====== STORED DATA ======
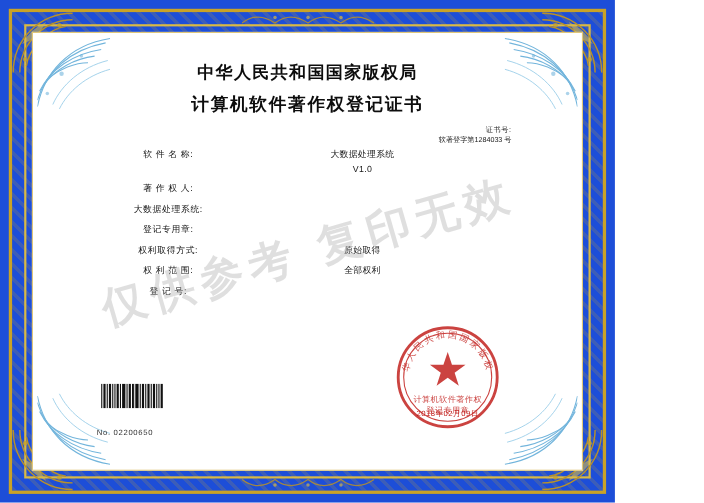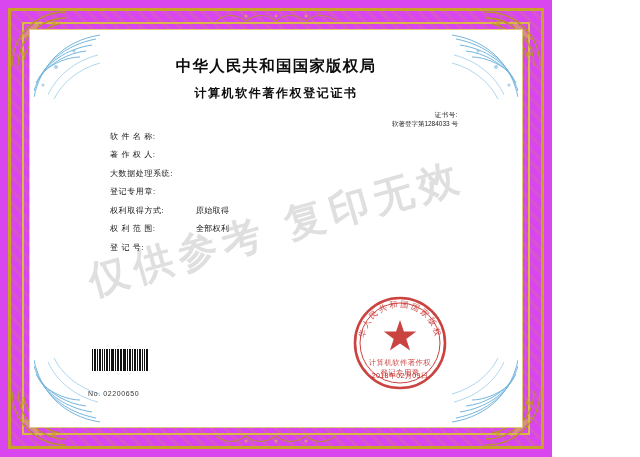--- a/index.html
+++ b/index.html
@@ -12,21 +12,22 @@
     height: 457px;
     font-family: "Liberation Sans", sans-serif;
     overflow: hidden;
   }
 
   
   #certificate {
     position: relative;
     width: 552px;
     height: 457px;
-    background: #d946ef;
+    background: #1d4ed8;
+    padding-left: 7px;
   }
 
   
   .border-outer {
     position: absolute;
     left: 8px;
     top: 8px;
     right: 8px;
     bottom: 8px;
     border: 3px solid #c9a227;
@@ -113,21 +114,21 @@
     font-family: "DejaVu Serif", "Liberation Serif", serif;
     font-size: 15.5px;
     font-weight: bold;
     letter-spacing: 1.2px;
     color: #0d0d0d;
     margin-top: 8px;
   }
   .title-sub {
     text-align: center;
     font-family: "DejaVu Serif", "Liberation Serif", serif;
-    font-size: 12px;
+    font-size: 16px;
     font-weight: bold;
     letter-spacing: 1.6px;
     color: #0d0d0d;
     margin-top: 8px;
   }
 
   .cert-no {
     margin-top: 9px;
     text-align: right;
     padding-right: 10px;
@@ -141,20 +142,21 @@
     margin-top: 2px;
     padding: 0 12px 0 26px;
   }
   .field-row {
     display: flex;
     align-items: flex-start;
     font-size: 8px;
     line-height: 1.5;
     margin-bottom: 6.5px;
     color: #151515;
+    text-align: center;
   }
   .field-label {
     width: 86px;
     flex: 0 0 86px;
     letter-spacing: .6px;
     white-space: nowrap;
   }
   .field-value {
     flex: 1 1 auto;
     letter-spacing: .3px;
@@ -441,20 +443,24 @@
 
       <div class="cert-no">
         <div class="cn-label">证书号:</div>
         <div class="cn-value">软著登字第1284033 号</div>
       </div>
 
       <div class="fields">
 
         <div class="field-row">
           <div class="field-label">软 件 名 称:</div>
+          <div class="field-value">
+            <span>大数据处理系统</span>
+            <span class="line2">V1.0</span>
+          </div>
         </div>
 
         <div class="field-row">
           <div class="field-label">著 作 权 人:</div>
         </div>
 
         <div class="field-row">
           <div class="field-label">大数据处理系统:</div>
         </div>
======
== WORK INSTRUCTIONS ==
Pull every line that holds the string "font" out of the records.

== RESPONSE AREA ==
     font-family: "Liberation Sans", sans-serif;
     font-family: "DejaVu Serif", "Liberation Serif", serif;
     font-size: 15.5px;
     font-weight: bold;
     font-family: "DejaVu Serif", "Liberation Serif", serif;
-    font-size: 12px;
+    font-size: 16px;
     font-weight: bold;
     font-size: 8px;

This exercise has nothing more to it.